Q2:運営の資金はどこから出ているのですか?
A2:今のちゃこマネーの仕組みでは、円を稼げる方法がありません。
ですから、運営費は里山倶楽部の事務局が負担しています。
といっても、直接かかる経費は紙幣を作る紙代だけで、色つきA4用紙150枚分です。
他の印刷経費や会報発行費、HP作成の費用などはすべて里山倶楽部全体の経費に含まれています。

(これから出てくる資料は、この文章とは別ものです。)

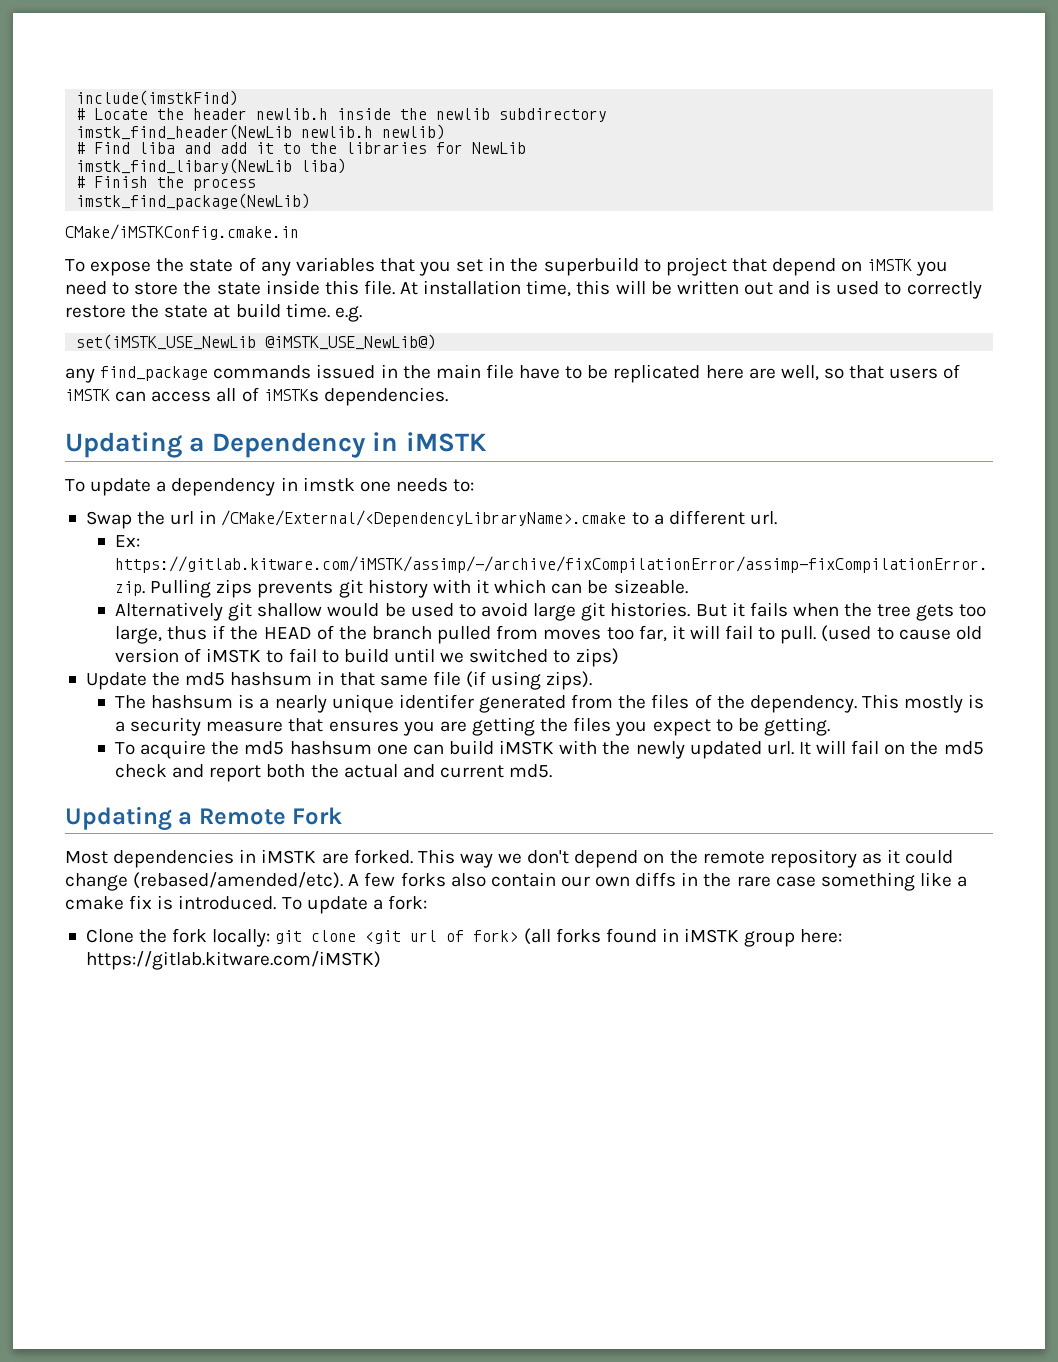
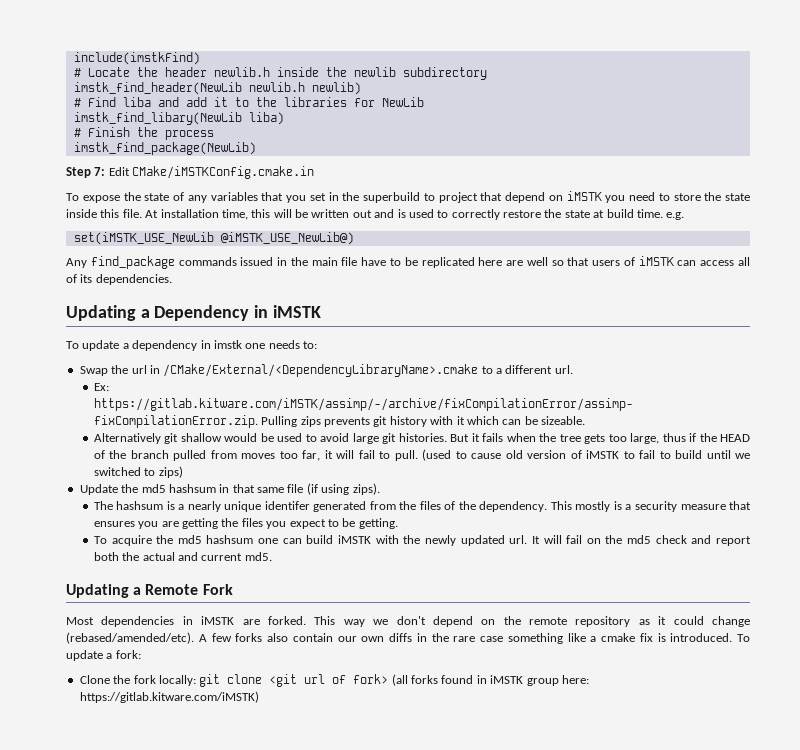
(311, 201) none -> [66,167,130,178] Step 7: Edit
[65,368,95,383] any -> [66,258,87,268] Any
[780,365,819,381] well, -> [526,257,548,266] well
[263,389,319,402] iMSTKs -> [80,274,93,283] its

しかし、そろそろ独立した事業部にするために円の収入方法を検討しています。
アイデア募集中!

Q3:炭本位制のデメリットはないのですか?
A3:デメリットは、やっぱり通貨の発行量が炭の担保量に制限されるということです。
本位制をやるにはモノが要ります。
発行できる通貨の量は、その担保できるモノの量で決まります。
例えば、ちゃこマネーの場合、年間200kgの炭を担保に40万ちゃこを発行しています。500ちゃこ紙幣が800枚です。
1人毎月1回作業に来れば、年間12枚(6000ちゃこ)もらえます。
800枚を12枚で割ると66人分になります。
それは、現在の会員数のたった18%です。
現状ではそれだけの量しか発行できません。そんなら担保量を増やせばええやんか。
そう言うてもなぁ。

そうだ、炭本位制ネットワークを作ろう!
ということで、全国の炭焼き仲間の皆さん、共同のちゃこマネーを始めませんか?
通貨の名前は「ちゃこ」でもなんでもかまいません。
1単位=1gの炭としておけば共通で使えるので、互いに使い道が広がります。
年度末に集まった通貨を清算するだけなので、簡単ですから明日からでも始めましょう。
全国通貨にしたいので、よろしくお願いします。